Problem description
Take the line with "量一量，左图中∠1：( )，∠2：( )。</span>" and every line after it, through the end of the listing, and give them again exactly, pictures excluded.
^^^^
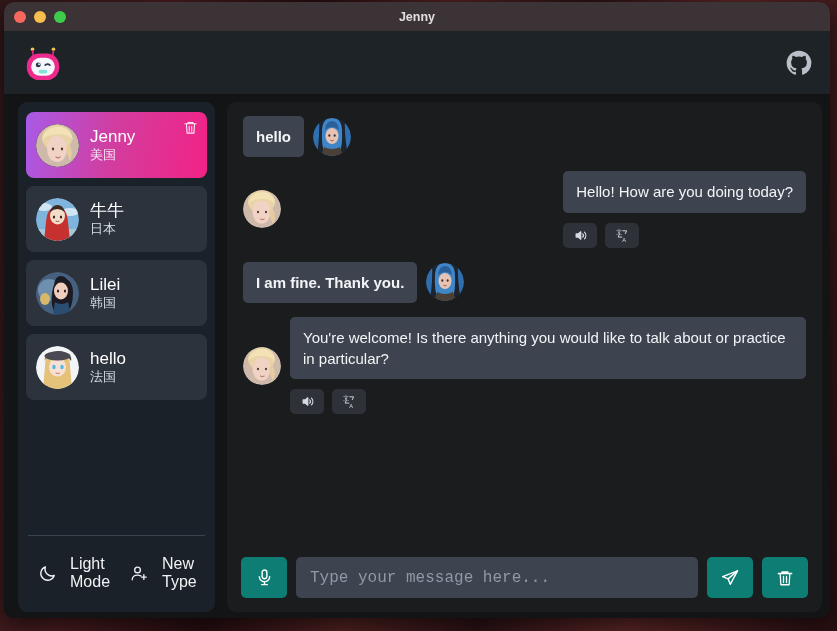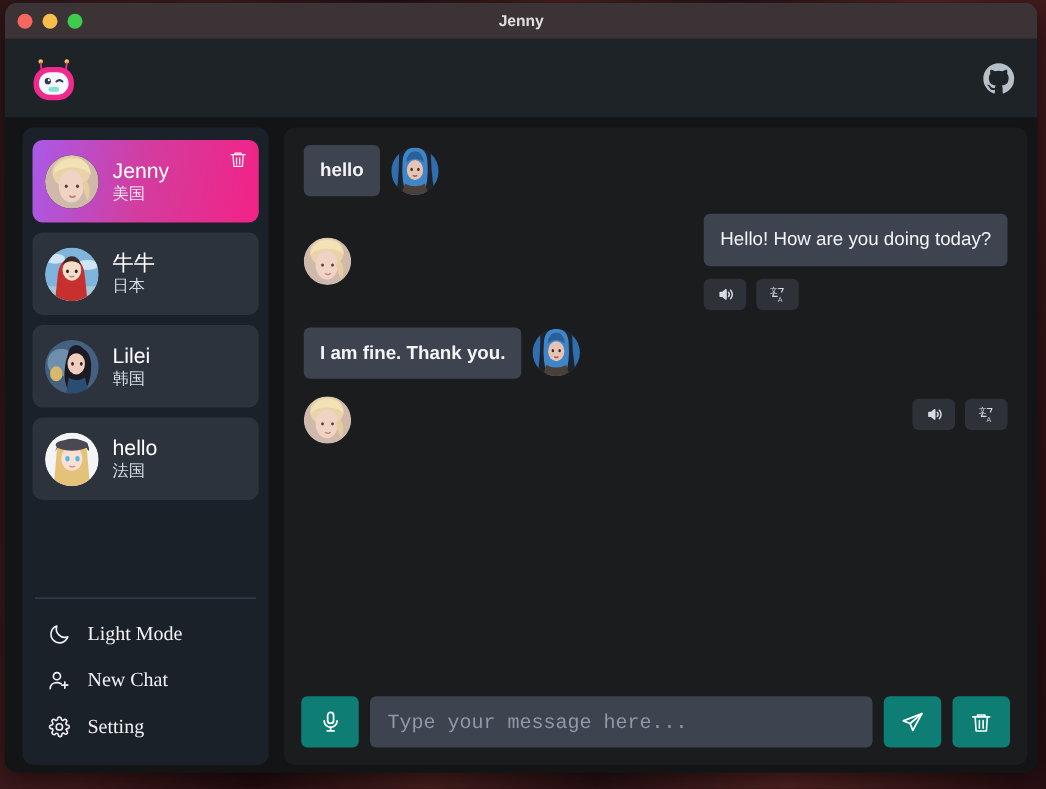"You're welcome! Is there anything" div.bubble { html: none -> <div>You're welcome! Is there anything you would like to talk about or practice in particular?</div> }
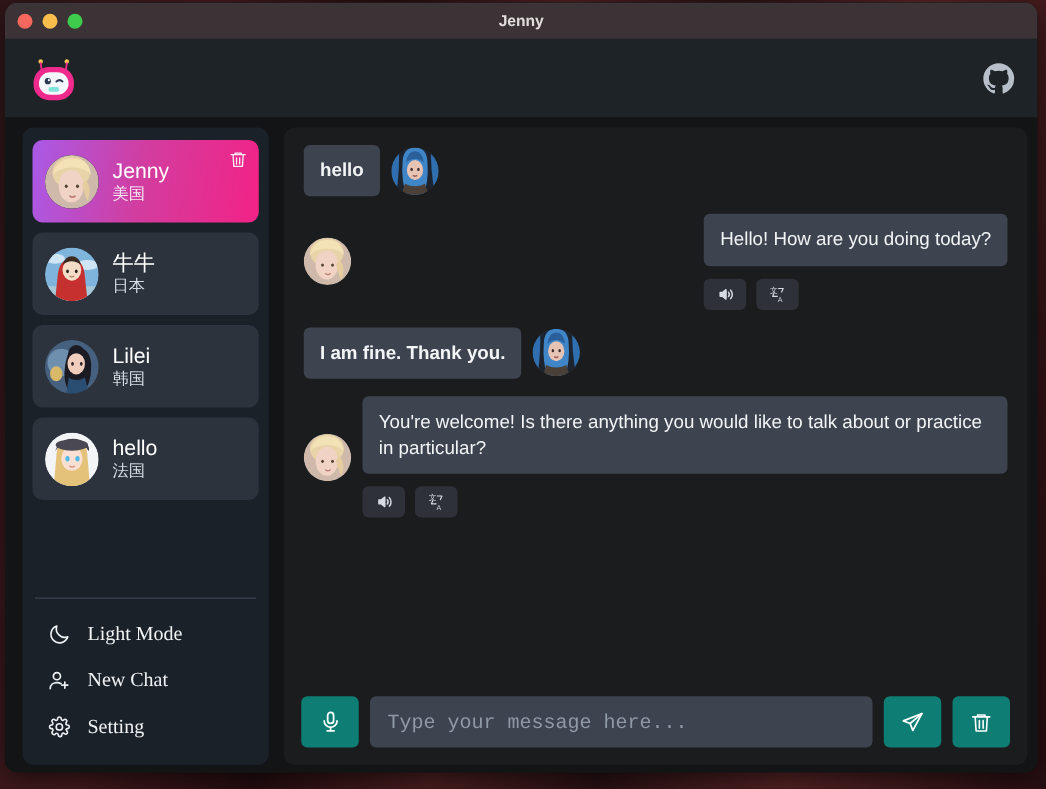"Light Mode" #sidebar-menu { flex-direction: column -> row; font-family: Liberation Serif, serif -> none }
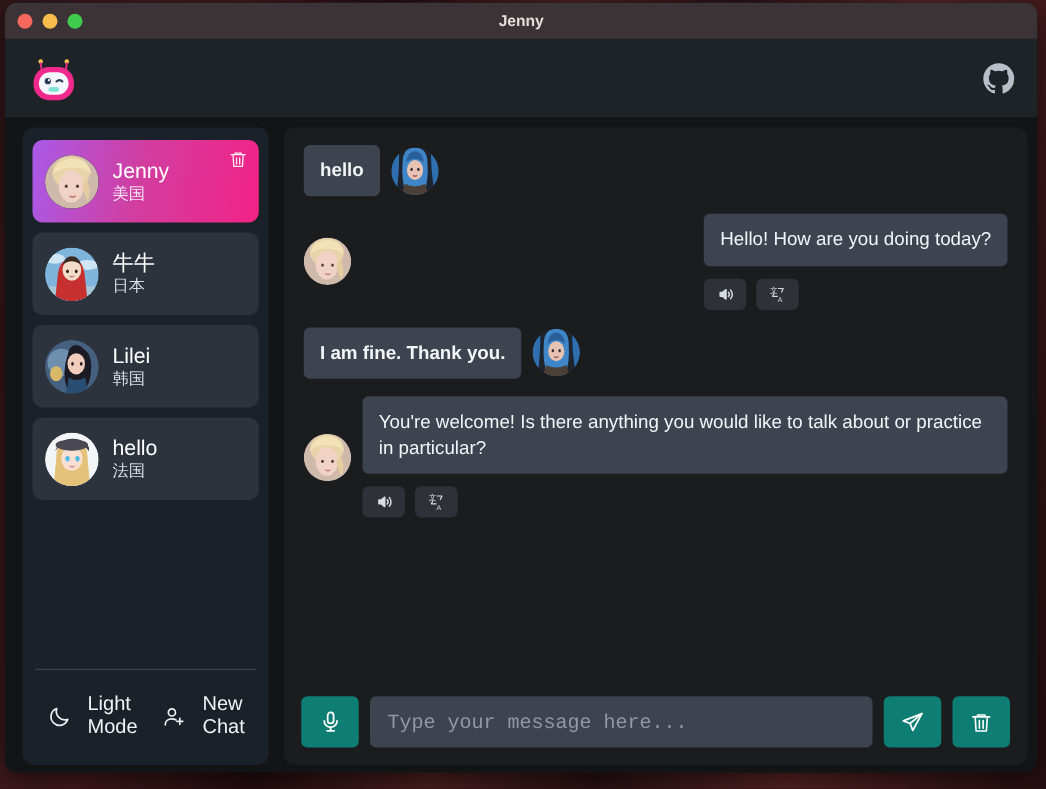"New Chat" span.menu-label { text: Chat -> Type }
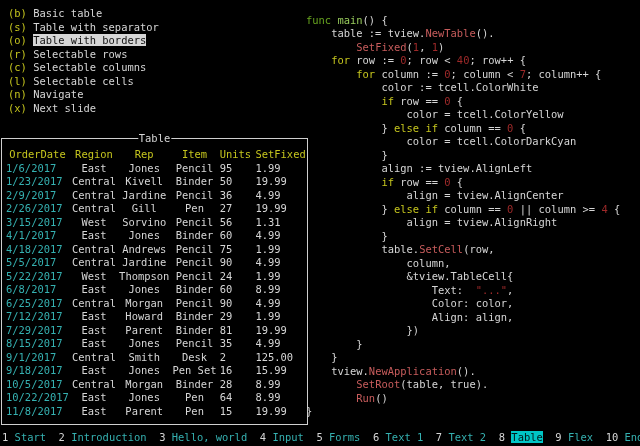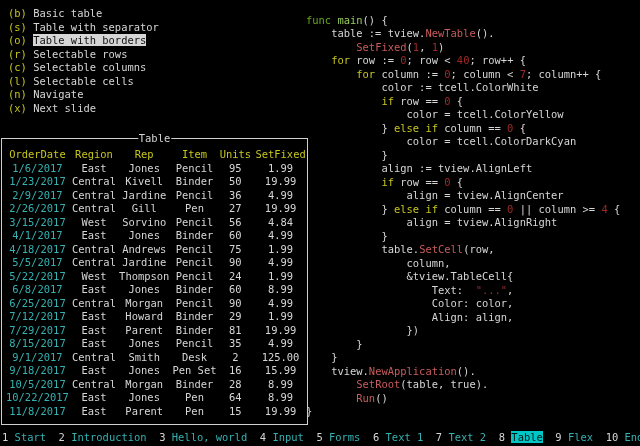"1/6/2017" .al-right { text-align: center -> left }
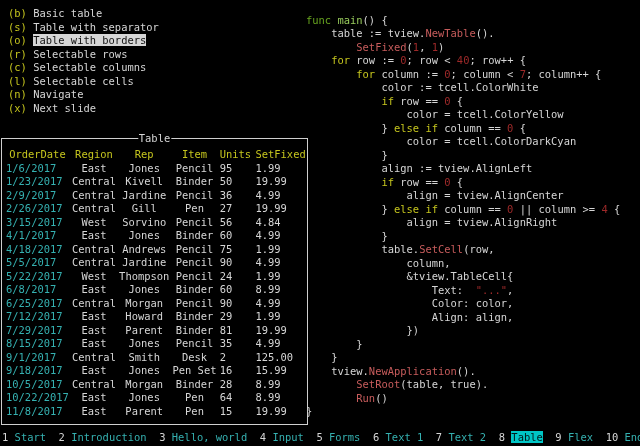"4.84" span.tc { text: 4.84 -> 1.31 }
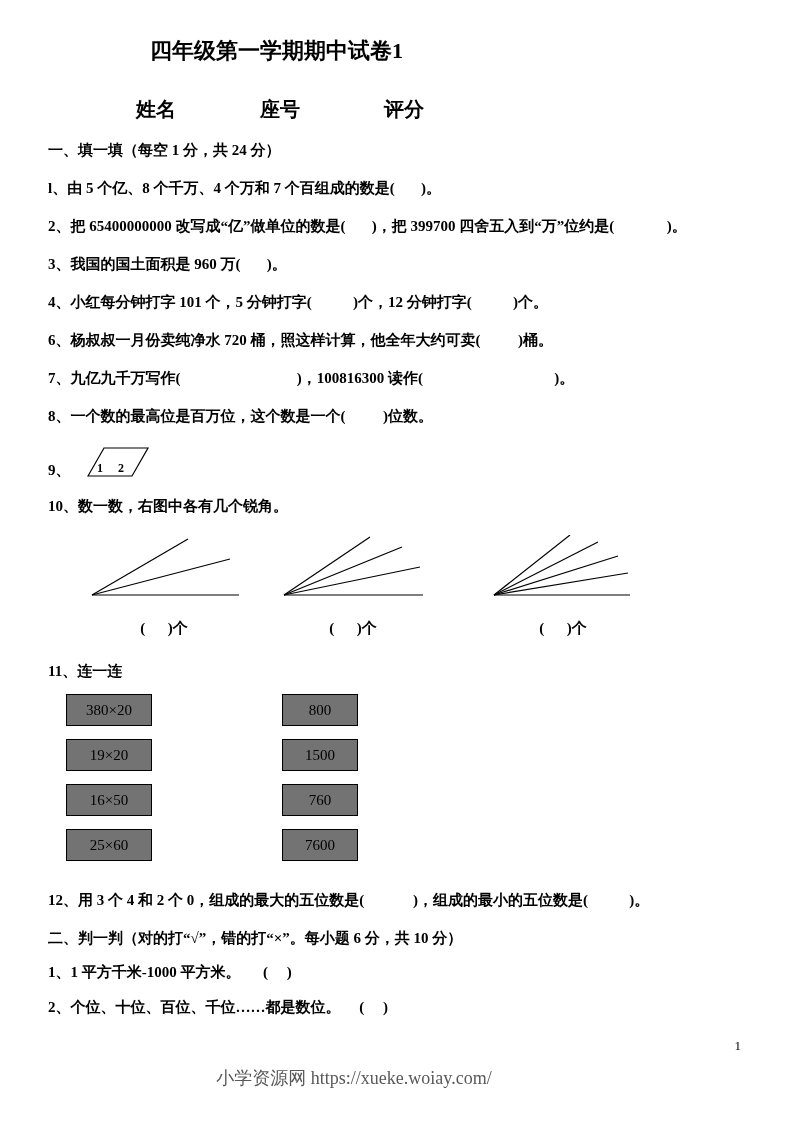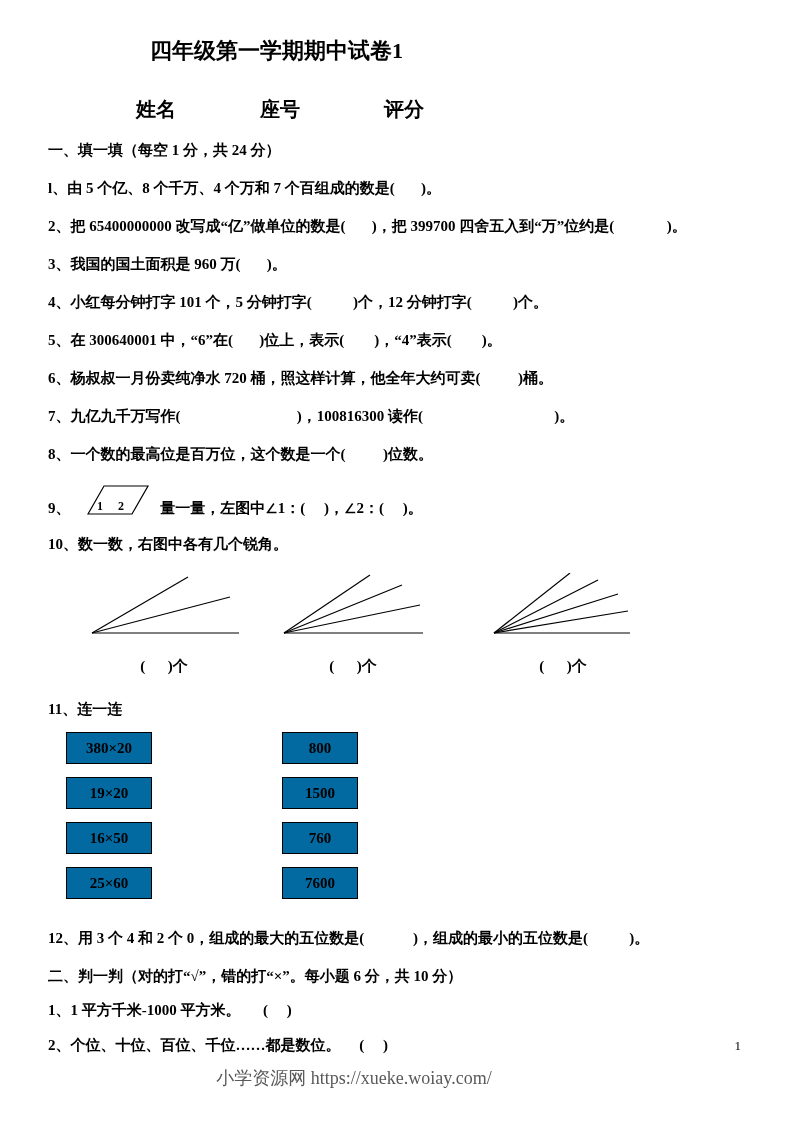"5、在 300640001 中，“6”在( )位上，表示( )，“4”表示(" p.q { html: <p>5、在 300640001 中，“6”在( )位上，表示( )，“4”表示( )。</p> -> none }
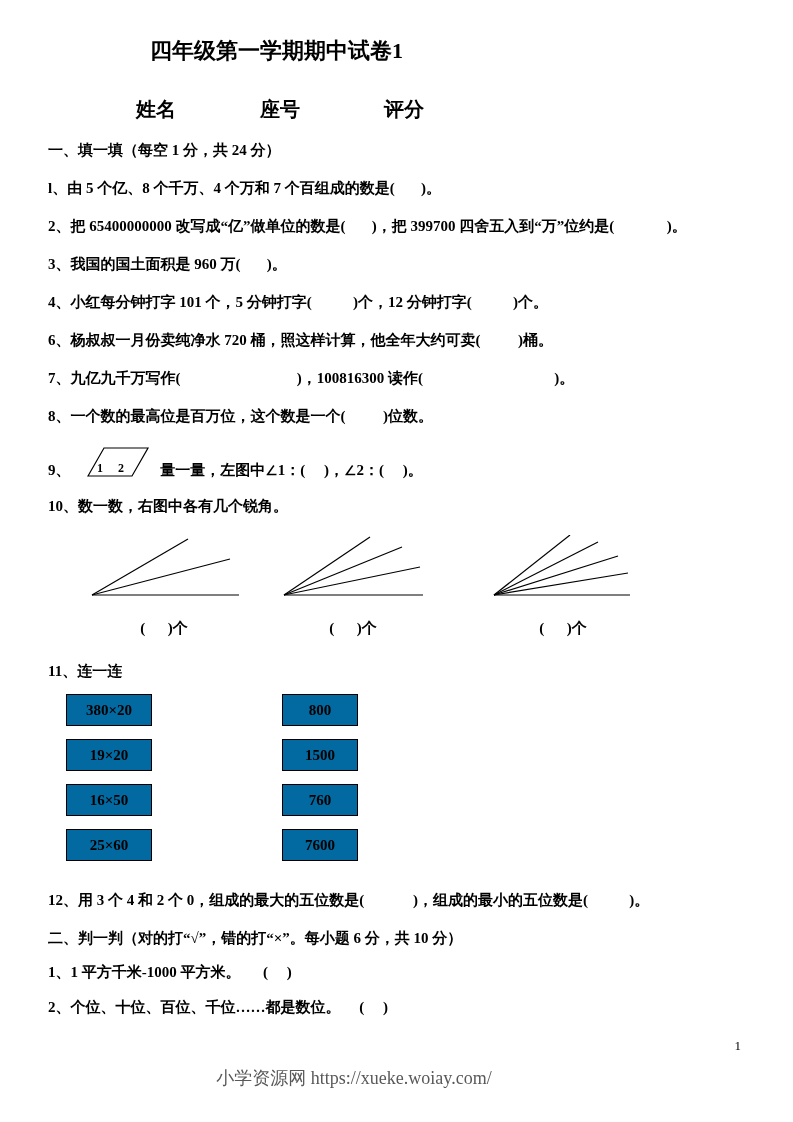"量一量，左图中∠1：( )，∠2：( )。" span.q { html: <span> 量一量，左图中∠1：( )，∠2：( )。</span> -> none }
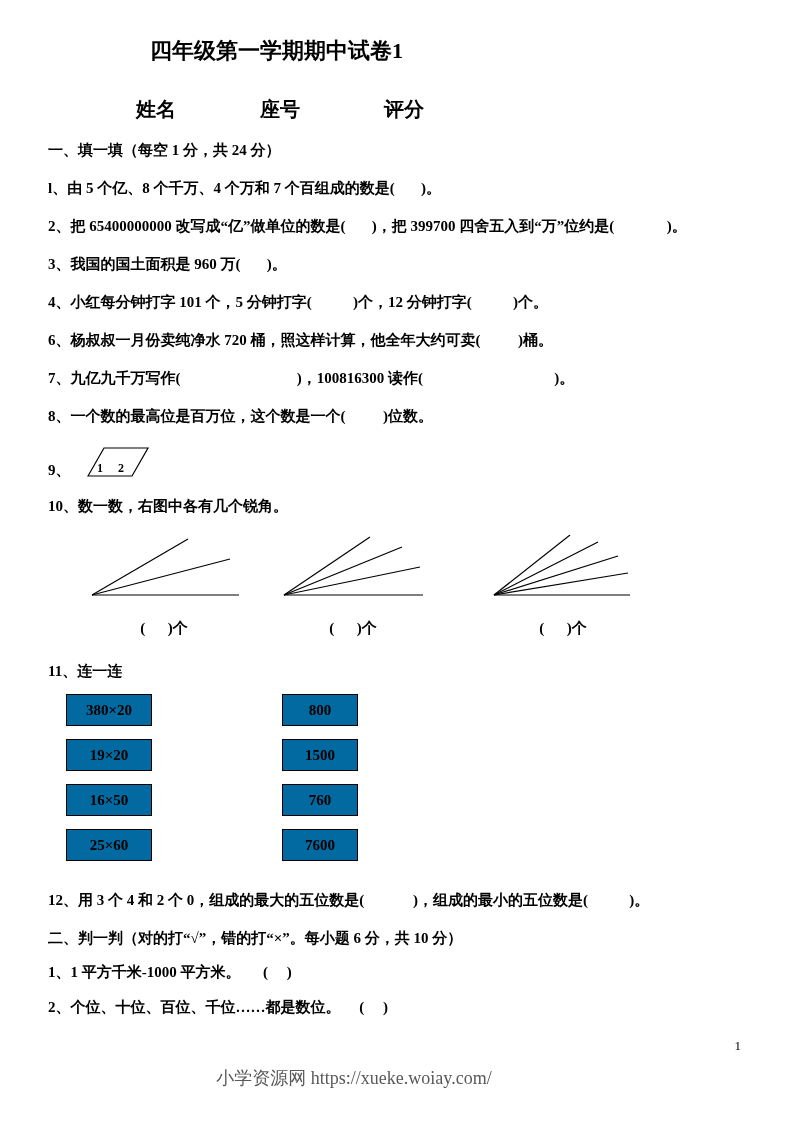"380×20" .mbox { background: #0369a1 -> #737373; font-weight: bold -> normal }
^^^^
Response below
"量一量，左图中∠1：( )，∠2：( )。" span.q { html: <span> 量一量，左图中∠1：( )，∠2：( )。</span> -> none }
"380×20" .mbox { background: #0369a1 -> #737373; font-weight: bold -> normal }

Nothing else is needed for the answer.